Detected change data

Content starts

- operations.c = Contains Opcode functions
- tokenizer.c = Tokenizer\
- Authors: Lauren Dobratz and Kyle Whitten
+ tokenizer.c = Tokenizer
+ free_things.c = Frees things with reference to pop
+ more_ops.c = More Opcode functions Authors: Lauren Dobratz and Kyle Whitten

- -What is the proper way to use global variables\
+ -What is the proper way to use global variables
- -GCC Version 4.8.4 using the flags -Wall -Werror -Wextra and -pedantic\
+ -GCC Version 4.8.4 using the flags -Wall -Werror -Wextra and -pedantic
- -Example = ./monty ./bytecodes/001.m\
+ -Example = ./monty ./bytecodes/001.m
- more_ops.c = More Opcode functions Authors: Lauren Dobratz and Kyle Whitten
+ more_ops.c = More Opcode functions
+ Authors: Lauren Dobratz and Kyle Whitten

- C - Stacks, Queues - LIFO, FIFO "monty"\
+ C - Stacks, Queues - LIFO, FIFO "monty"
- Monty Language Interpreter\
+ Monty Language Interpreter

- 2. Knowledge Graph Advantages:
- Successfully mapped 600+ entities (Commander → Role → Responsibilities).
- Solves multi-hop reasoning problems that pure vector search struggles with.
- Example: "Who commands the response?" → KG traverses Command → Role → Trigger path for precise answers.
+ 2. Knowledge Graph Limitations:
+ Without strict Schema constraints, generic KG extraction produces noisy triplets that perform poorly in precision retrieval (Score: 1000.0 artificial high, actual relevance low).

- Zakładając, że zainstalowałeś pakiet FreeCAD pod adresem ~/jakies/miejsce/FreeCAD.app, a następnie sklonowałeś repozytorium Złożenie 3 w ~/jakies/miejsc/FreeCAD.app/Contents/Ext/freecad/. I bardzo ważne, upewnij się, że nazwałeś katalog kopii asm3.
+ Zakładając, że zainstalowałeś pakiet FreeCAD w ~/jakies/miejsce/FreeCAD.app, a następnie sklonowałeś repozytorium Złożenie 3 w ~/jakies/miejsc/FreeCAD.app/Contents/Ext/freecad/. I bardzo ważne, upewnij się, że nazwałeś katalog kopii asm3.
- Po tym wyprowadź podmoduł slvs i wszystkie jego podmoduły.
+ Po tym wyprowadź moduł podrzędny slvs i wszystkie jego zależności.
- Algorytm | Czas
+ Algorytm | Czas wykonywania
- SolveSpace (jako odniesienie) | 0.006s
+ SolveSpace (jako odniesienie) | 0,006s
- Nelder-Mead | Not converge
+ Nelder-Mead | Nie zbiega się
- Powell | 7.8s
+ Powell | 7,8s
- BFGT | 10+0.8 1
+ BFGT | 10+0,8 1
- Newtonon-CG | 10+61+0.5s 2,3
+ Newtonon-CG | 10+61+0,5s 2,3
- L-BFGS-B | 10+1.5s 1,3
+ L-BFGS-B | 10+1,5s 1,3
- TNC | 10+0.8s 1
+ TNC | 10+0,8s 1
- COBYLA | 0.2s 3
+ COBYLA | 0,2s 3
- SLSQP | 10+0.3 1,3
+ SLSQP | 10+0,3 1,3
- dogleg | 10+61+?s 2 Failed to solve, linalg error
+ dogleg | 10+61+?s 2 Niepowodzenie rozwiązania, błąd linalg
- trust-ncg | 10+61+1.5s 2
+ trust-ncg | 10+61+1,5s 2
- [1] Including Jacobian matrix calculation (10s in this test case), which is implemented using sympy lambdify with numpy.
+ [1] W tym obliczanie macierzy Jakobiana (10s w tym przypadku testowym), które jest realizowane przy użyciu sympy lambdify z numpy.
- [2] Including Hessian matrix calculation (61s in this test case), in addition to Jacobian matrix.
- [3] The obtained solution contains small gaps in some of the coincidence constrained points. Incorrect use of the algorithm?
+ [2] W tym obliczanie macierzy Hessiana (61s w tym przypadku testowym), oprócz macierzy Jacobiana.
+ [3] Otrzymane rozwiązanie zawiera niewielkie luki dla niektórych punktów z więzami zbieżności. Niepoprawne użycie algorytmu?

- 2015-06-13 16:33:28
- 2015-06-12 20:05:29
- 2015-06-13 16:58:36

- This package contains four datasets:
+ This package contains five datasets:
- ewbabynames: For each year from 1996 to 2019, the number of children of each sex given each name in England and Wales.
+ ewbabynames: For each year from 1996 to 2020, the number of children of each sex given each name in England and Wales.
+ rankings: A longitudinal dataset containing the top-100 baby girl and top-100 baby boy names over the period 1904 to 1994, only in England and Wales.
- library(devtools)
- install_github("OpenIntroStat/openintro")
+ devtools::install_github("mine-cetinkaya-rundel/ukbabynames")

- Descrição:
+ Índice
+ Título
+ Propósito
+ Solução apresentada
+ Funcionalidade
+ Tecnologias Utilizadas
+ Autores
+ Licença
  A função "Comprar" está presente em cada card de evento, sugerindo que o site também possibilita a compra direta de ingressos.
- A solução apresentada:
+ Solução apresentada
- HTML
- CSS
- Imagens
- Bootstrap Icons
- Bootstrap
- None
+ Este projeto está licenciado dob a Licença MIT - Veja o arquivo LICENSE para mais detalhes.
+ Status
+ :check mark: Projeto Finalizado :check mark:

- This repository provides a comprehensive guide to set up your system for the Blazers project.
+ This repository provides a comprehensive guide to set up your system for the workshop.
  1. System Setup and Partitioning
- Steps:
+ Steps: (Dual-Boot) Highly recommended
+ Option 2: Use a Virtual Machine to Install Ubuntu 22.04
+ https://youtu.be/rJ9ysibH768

Content ends

### [ABOUT THIS TASK]
From the records above, print only the lines between the one holding "- Zakładając, że" and the one holding "- SolveSpace (jako odniesienie) | 0.006s", inclusive, exactly as they stand.

### [SOLVED EXERCISE]
- Zakładając, że zainstalowałeś pakiet FreeCAD pod adresem ~/jakies/miejsce/FreeCAD.app, a następnie sklonowałeś repozytorium Złożenie 3 w ~/jakies/miejsc/FreeCAD.app/Contents/Ext/freecad/. I bardzo ważne, upewnij się, że nazwałeś katalog kopii asm3.
+ Zakładając, że zainstalowałeś pakiet FreeCAD w ~/jakies/miejsce/FreeCAD.app, a następnie sklonowałeś repozytorium Złożenie 3 w ~/jakies/miejsc/FreeCAD.app/Contents/Ext/freecad/. I bardzo ważne, upewnij się, że nazwałeś katalog kopii asm3.
- Po tym wyprowadź podmoduł slvs i wszystkie jego podmoduły.
+ Po tym wyprowadź moduł podrzędny slvs i wszystkie jego zależności.
- Algorytm | Czas
+ Algorytm | Czas wykonywania
- SolveSpace (jako odniesienie) | 0.006s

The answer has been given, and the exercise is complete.